MCA -- MULTIPLE CLASSIFICATION ANALYSIS

GENERAL DESCRIPTION

MCA examines the relationships between several categorical independent variables and a single dependent variable, and determines the effects of each predictor before and after adjus­tment for its inter-correlations with other predictors in the analysis. It also provides informa­tion about the bivariate and multivariate relationships between the predictors and the depend­ent variable. See Andrews, et al., Multiple Classification Analysis, for a complete description of the methodology used.

COMMAND FEATURES

Missing Data:  Cases with missing data on the independent variables may be eliminated (see DELETE option). Cases with missing data on the dependent variable are auto­matically excluded from the analysis. MCA produces RECODE control statements for computing residuals if requested.

PRINTED OUTPUT

Dependent Variable Statistics:  For the dependent variable (Y):

Grand mean

Standard deviation (square root of unbiased estimator of the population variance.)

Sum of Y

Sum of Y-squared

Total sum of squares

Explained sum of squares

Residual sum of squares

Number of cases used in the analysis

The sum of weights

Independent Variable Category Statistics:  For each category of an independent variable:

The number of cases (raw, weighted, and percentages)

Mean and standard deviation

Deviation of the category mean (unadjusted and adjusted)

Adjusted class mean MCA coefficient

Eta and eta squared

Partial beta and beta-squared coefficients

Unadjusted and adjusted sum of squares

Bivariate frequency tables for every pair of predictors (optional)

One-Way Analysis of Variance Summary Statistics:  If only one independent variable is specified, the following are printed:

Eta squared

Adjustment factor

Adjusted eta and eta squared

Total sum of squares

Between-mean sum of squares

Within-groups sum of squares

F value (degrees of freedom are printed)

Interpretation of Results
(from Multiple Classification Analysis, Andrews, Morgan, et al, 1973)

The major interpretation in a MCA is of the adjusted and unadjusted coefficients printed out for each subclass.
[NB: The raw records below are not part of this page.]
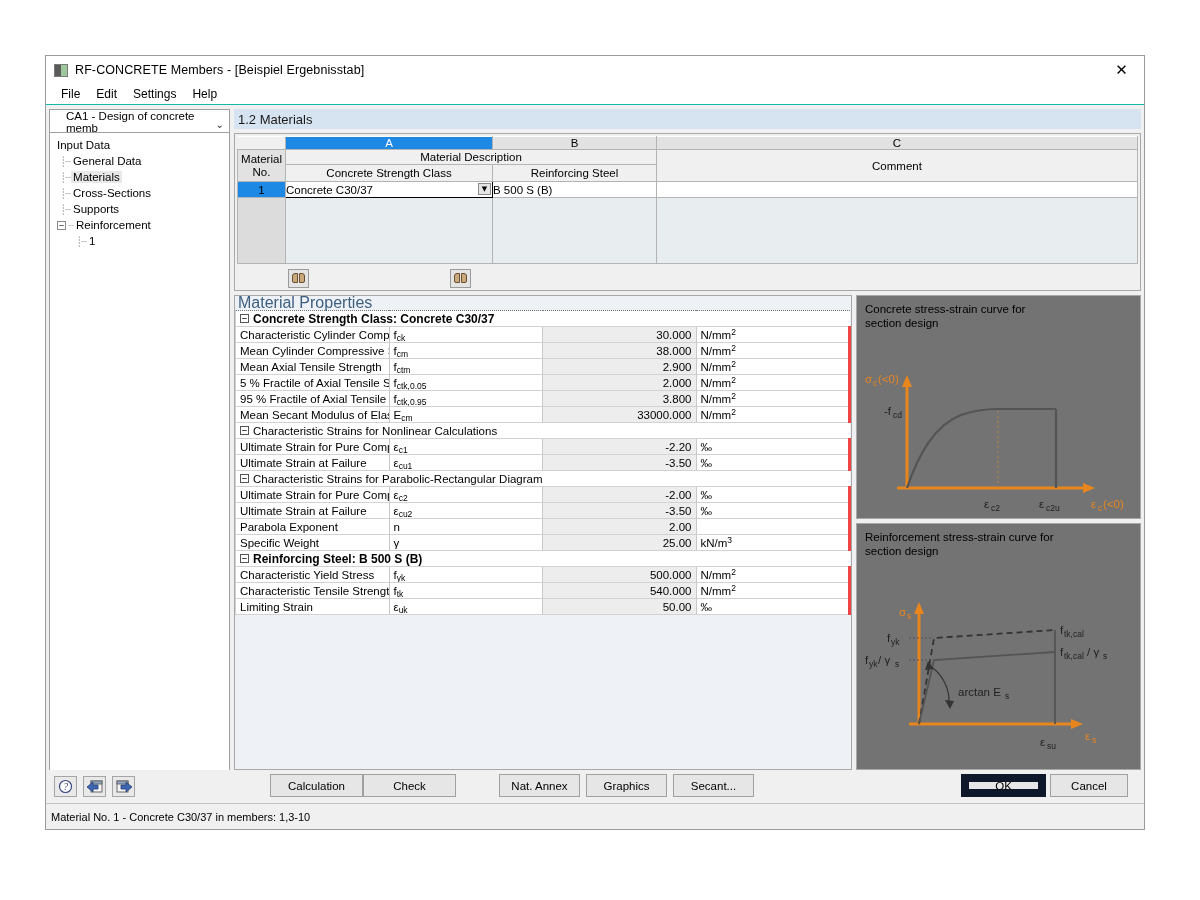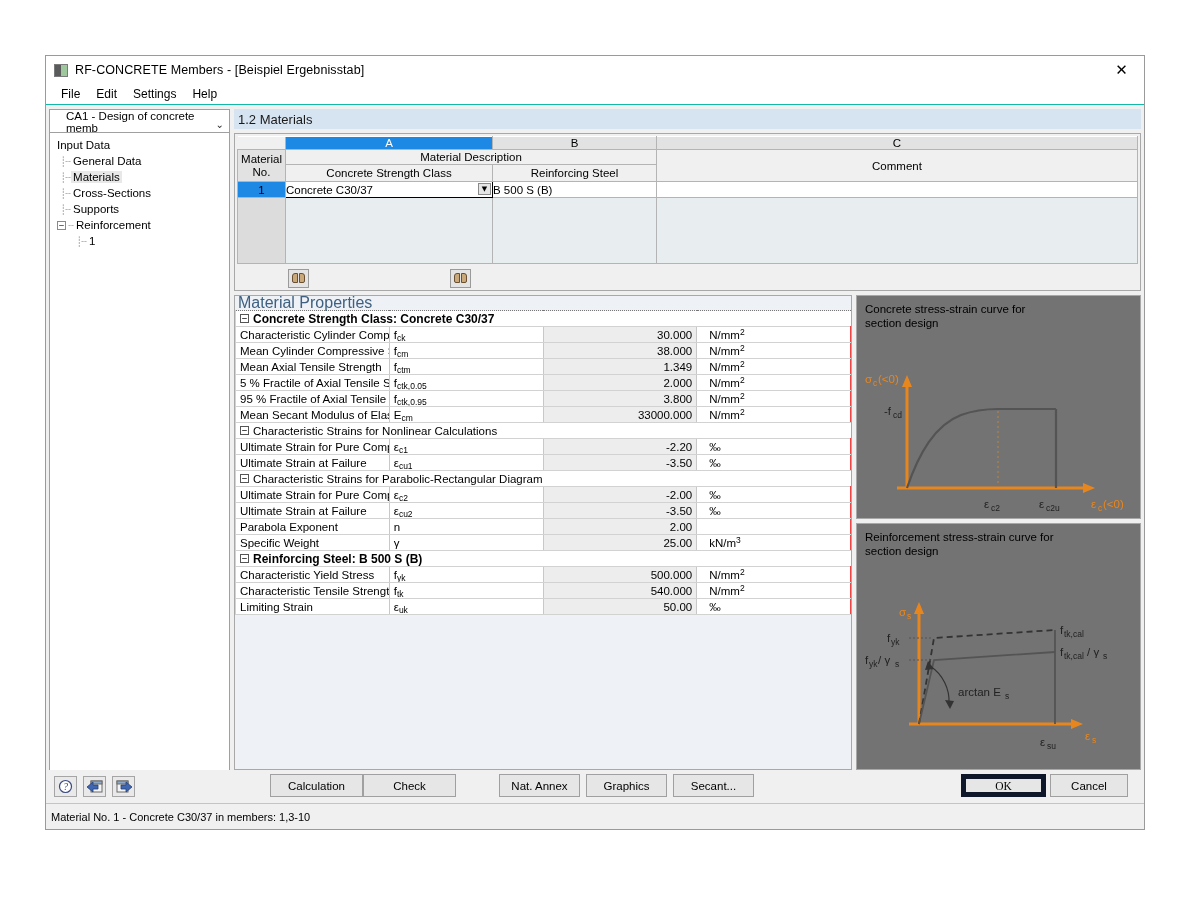"N/mm2" .ptable td.c-unit { border-right: 1px solid #ef4444 -> 3px solid #ef4444; padding-left: 12px -> 4px }
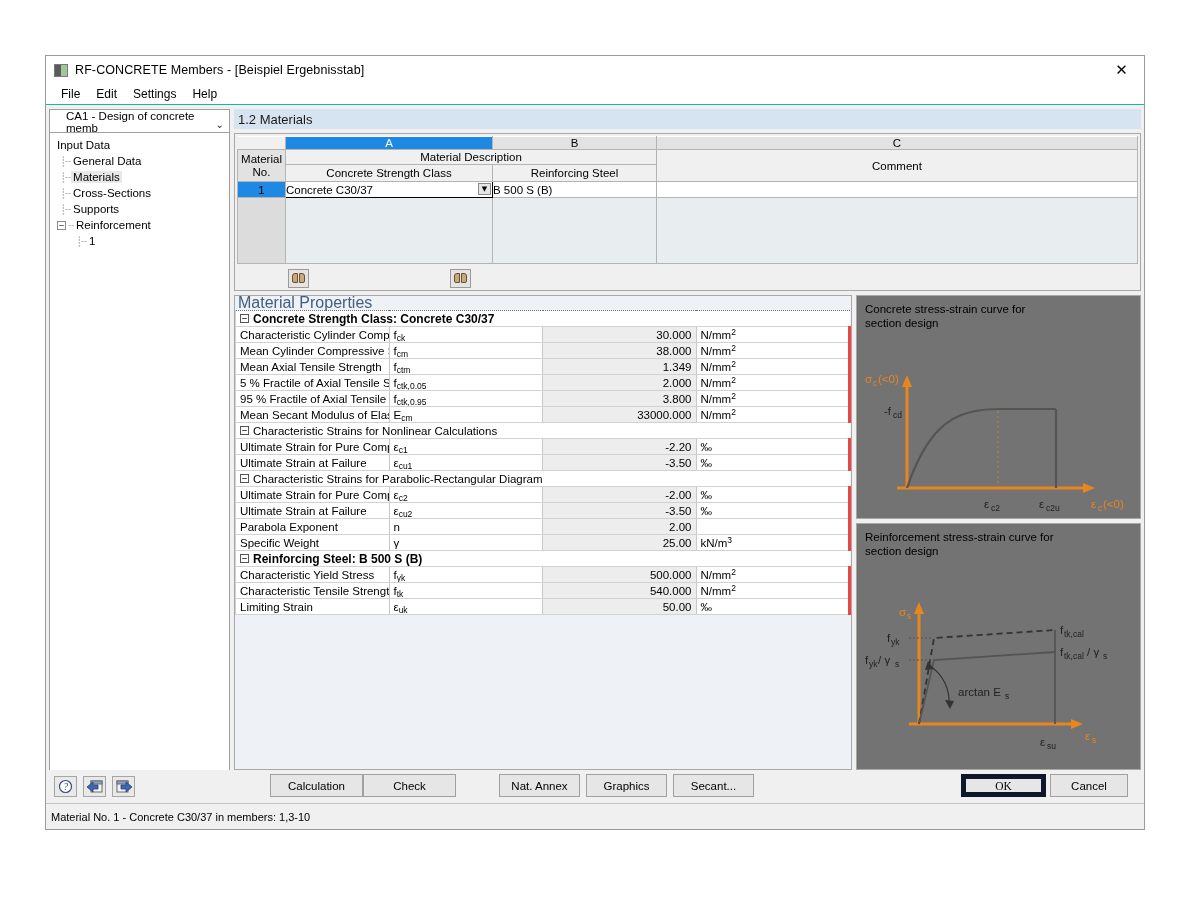"1.349" td.c-val { text: 1.349 -> 2.900 }
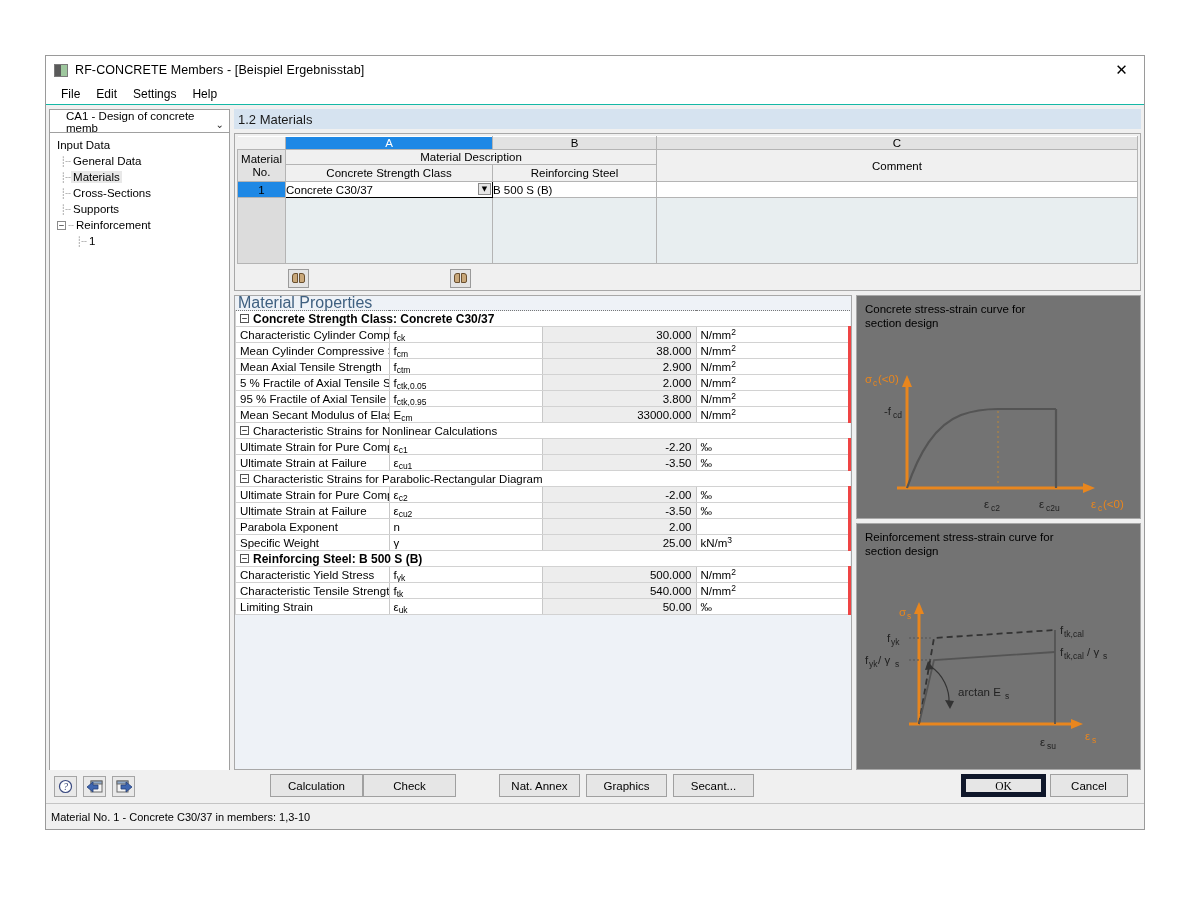"OK" .btn.primary { border: 5px solid #0f172a -> 8px solid #0f172a; font-family: Liberation Serif, serif -> none }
In a population where there was no correlation among the predictors, the observations in one class of characteristic A would be distributed over all classes of the other characteristics in a fashion identical to the way in which those in other classes of A were distributed. Hence, the unadjusted mean Y for each subclass of A would be an unbiased estimate of the effect of belonging to that class of characteristic A. In the real world, however, characteristics are correlated. Young people are more likely to be in lower income groups, and in higher education groups than are older people. The multivariate process is essentially one of adjusting for these "non-orthogonalities." The adjusted means are estimates of what the mean would have been if the group had been exactly like the total population in its distribution over all the other predictor classifications. It is useful not only to have the "pure" effects of each class adjusted for all the other characteristics, but also to see how these adjusted effects differ from the unadjusted effects.

Both the adjusted and unadjusted coefficients are expressed by the program as deviations from the overall mean, and are constrained so that their sum, weighted by the proportion in each subclass, is zero.

The adjusted coefficients for any predictor may be considered an estimate of the effect of that predictor alone "holding constant" all other predictors in the analysis. Differences between the adjusted and unadjusted coefficients can be analyzed, and explanations for these differences may often be found in the two-way tables of predictors. It is often valuable to compare the coefficients within a predictor to see whether there is a pattern or, possibly, a lack of pattern which is of theoretical interest.

The coefficients for the predictors do not provide definitive information about logical priorities, chains of causation, or about interaction effects. It is possible for the program to assign considerable explanatory power to a variable late in a causal chain, such as an attitude, when much of the credit "really" belongs to a logically prior, but not as powerful variable, such as race.

Interaction effects of two or more predictors on the dependent variable will not be revealed by the program, since the assumption is that the effects of all the predictors are additive, i.e. the effect for predictor A is assumed to be the same for one class of predictor B as it is for every other class.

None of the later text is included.